### Goal of the exercise:
For the entries that follow, restate word for word the line containing "[436,159,466,170] This ->", the line containing "[136,225,177,236] board. ->", and every line that lies between them.

>>

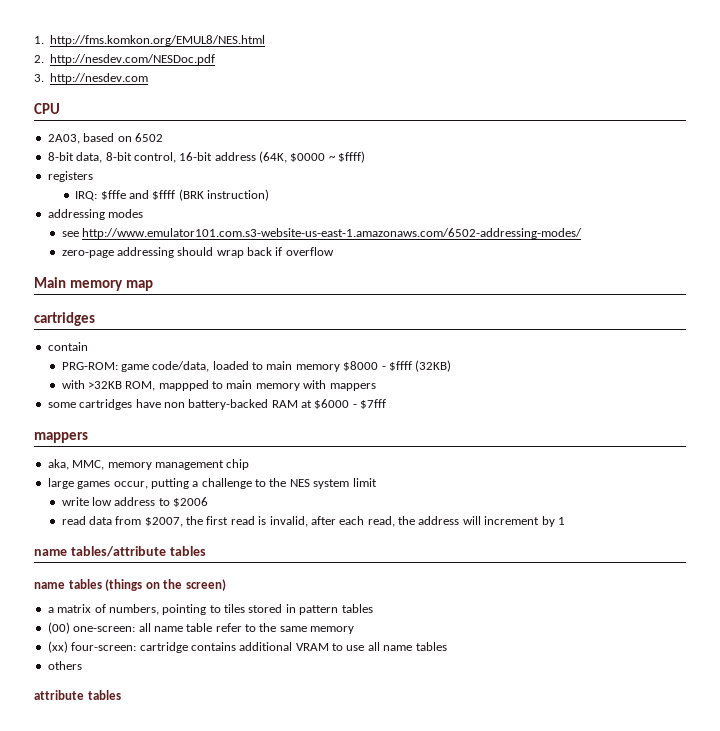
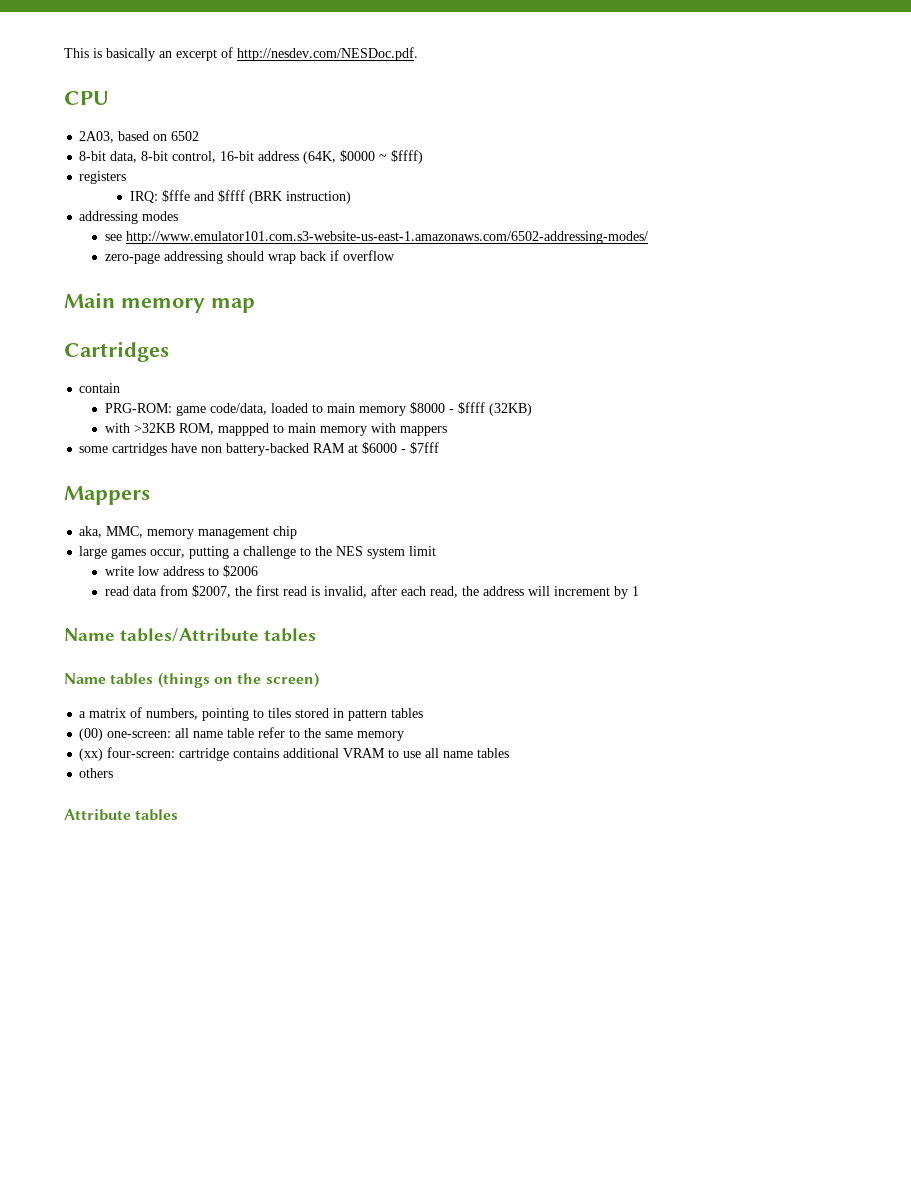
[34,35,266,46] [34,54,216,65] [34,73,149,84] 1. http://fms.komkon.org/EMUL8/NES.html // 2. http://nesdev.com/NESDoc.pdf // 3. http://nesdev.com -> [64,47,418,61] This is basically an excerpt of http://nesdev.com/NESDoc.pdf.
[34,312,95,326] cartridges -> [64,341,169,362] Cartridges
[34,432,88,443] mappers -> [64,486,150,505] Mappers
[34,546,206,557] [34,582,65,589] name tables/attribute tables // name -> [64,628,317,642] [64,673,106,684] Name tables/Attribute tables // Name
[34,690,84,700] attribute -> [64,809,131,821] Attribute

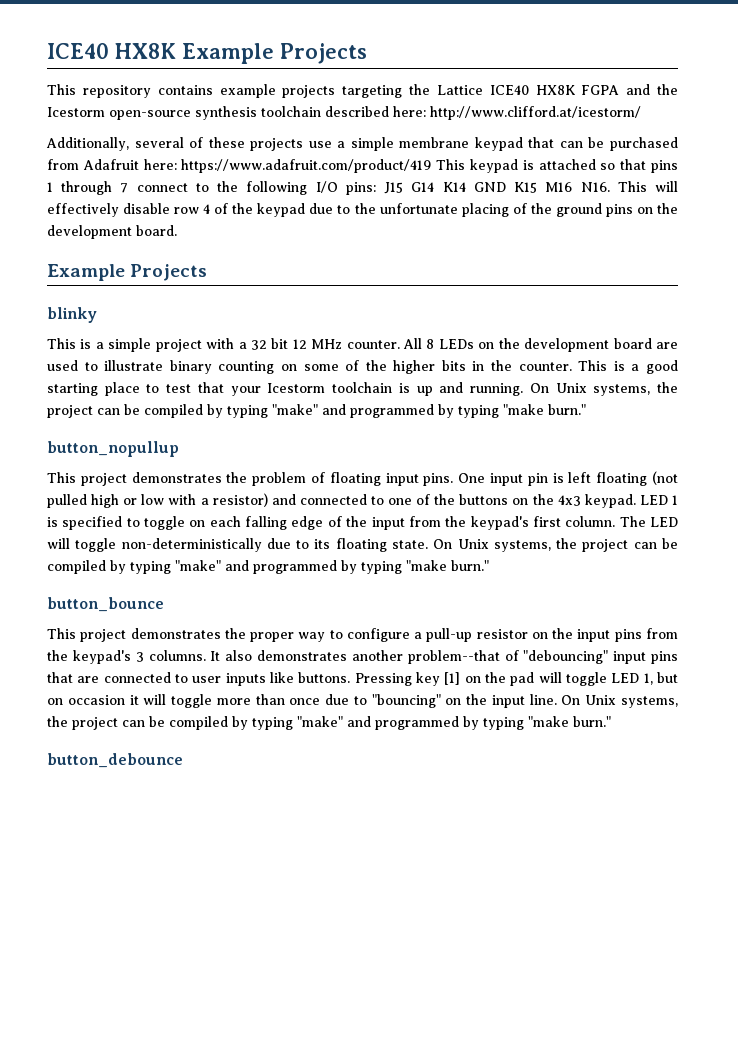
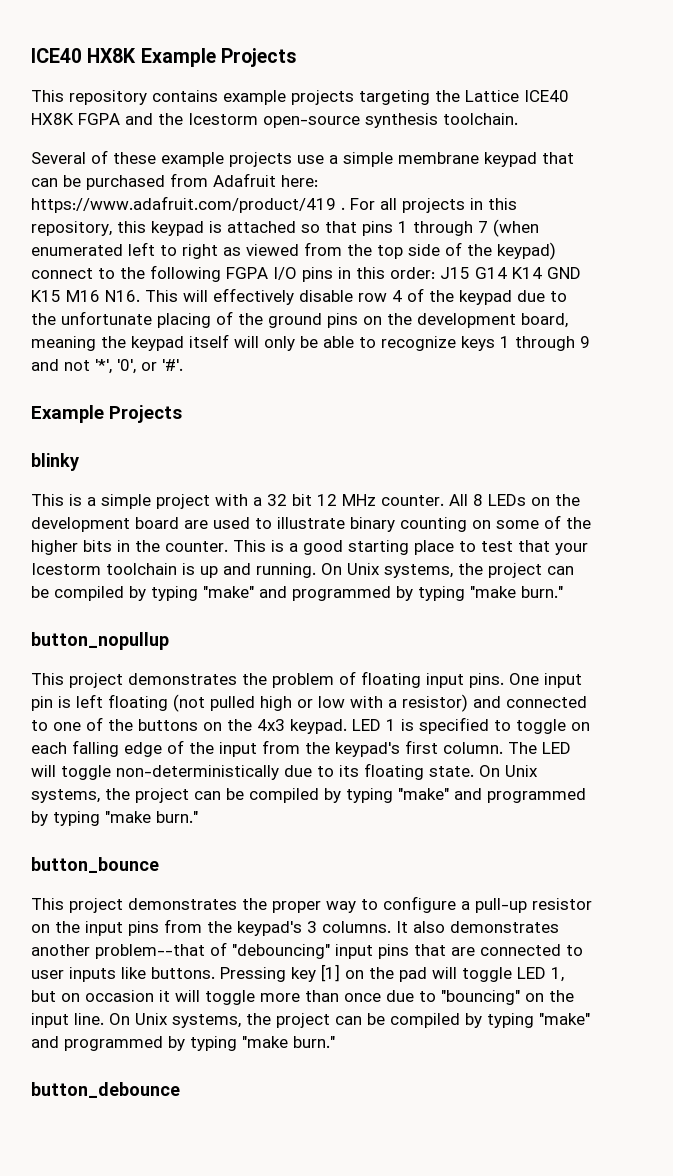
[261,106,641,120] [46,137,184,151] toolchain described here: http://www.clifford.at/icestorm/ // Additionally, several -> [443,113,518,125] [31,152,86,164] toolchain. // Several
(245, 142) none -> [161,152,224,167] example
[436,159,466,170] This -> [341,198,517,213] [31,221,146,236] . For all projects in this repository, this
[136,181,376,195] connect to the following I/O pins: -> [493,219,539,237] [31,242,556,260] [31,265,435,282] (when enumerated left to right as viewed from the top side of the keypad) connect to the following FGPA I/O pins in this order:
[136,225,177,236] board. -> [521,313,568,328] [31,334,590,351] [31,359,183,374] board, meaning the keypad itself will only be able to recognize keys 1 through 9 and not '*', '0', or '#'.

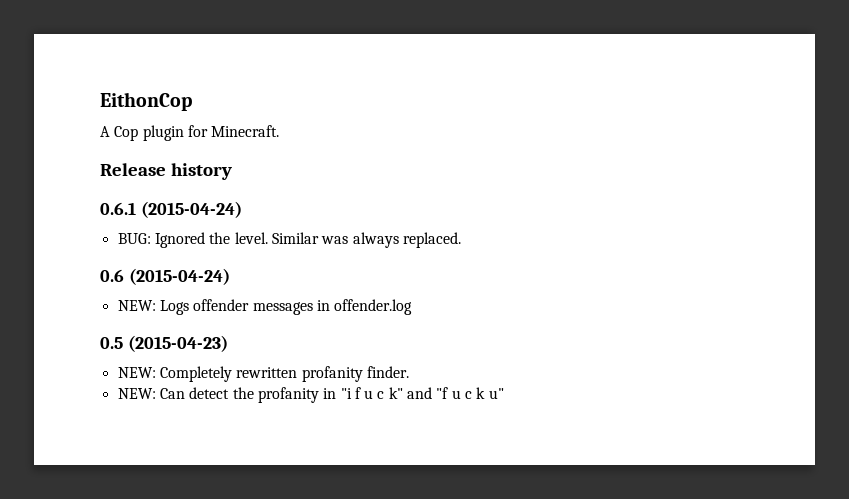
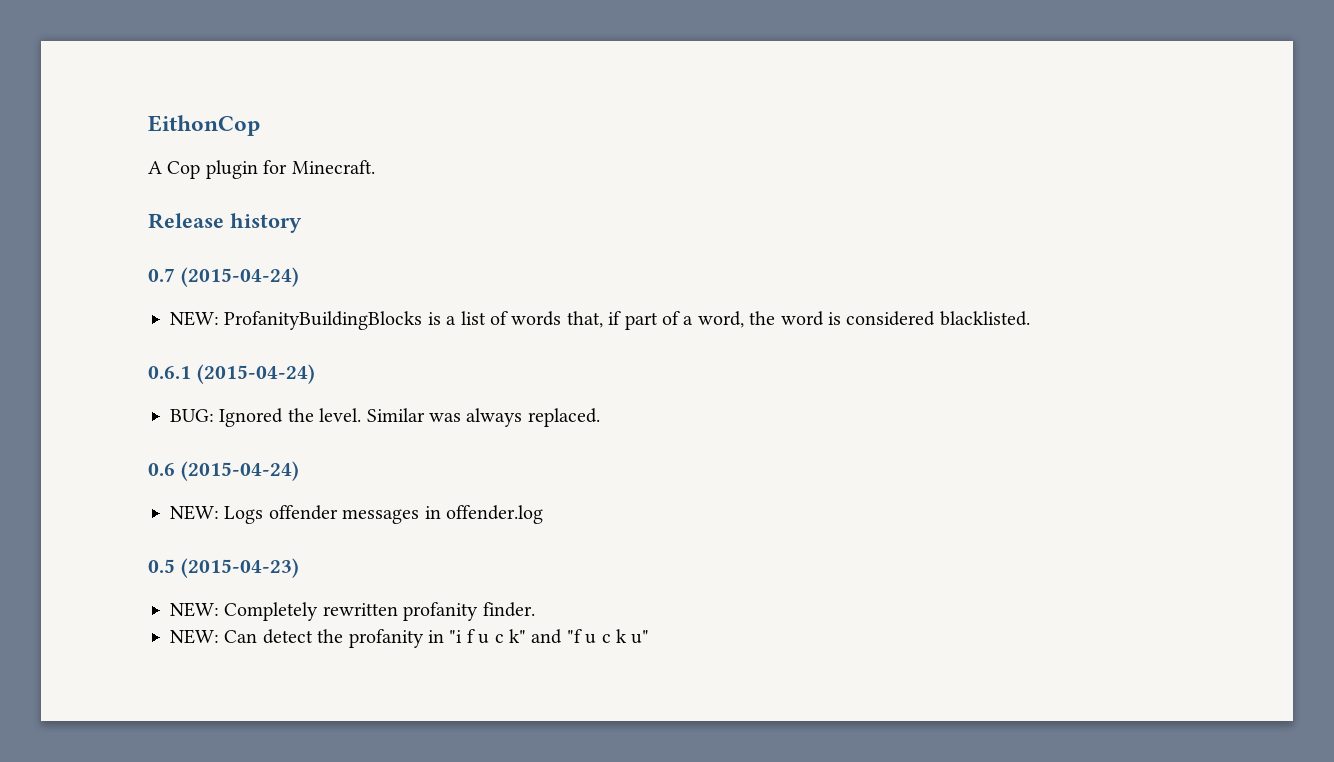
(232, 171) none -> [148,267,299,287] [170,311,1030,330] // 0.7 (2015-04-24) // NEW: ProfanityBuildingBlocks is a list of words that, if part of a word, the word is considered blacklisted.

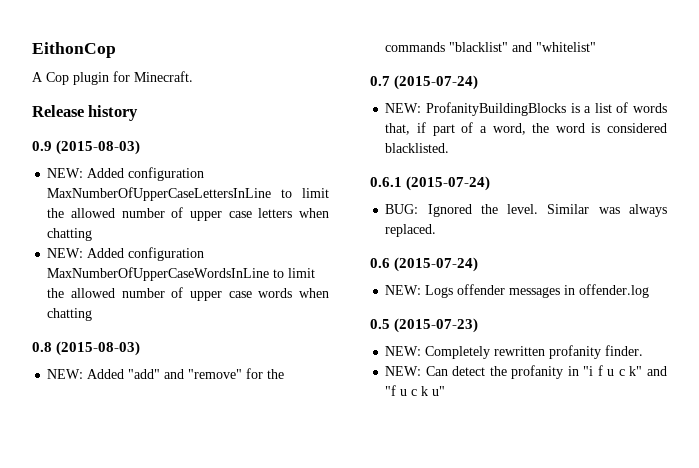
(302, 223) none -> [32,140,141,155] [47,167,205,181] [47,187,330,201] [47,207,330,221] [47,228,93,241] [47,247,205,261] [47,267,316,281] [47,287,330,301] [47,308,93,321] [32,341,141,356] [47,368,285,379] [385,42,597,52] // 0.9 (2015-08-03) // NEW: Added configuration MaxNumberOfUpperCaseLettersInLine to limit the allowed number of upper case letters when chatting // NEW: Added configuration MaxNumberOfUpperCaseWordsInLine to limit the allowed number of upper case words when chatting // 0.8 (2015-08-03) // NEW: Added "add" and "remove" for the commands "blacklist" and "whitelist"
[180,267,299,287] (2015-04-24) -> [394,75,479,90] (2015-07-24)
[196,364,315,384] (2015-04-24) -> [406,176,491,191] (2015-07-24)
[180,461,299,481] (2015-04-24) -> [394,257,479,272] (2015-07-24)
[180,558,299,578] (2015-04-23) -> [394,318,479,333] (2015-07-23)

<<

### Response:
[436,159,466,170] This -> [341,198,517,213] [31,221,146,236] . For all projects in this repository, this
[136,181,376,195] connect to the following I/O pins: -> [493,219,539,237] [31,242,556,260] [31,265,435,282] (when enumerated left to right as viewed from the top side of the keypad) connect to the following FGPA I/O pins in this order:
[136,225,177,236] board. -> [521,313,568,328] [31,334,590,351] [31,359,183,374] board, meaning the keypad itself will only be able to recognize keys 1 through 9 and not '*', '0', or '#'.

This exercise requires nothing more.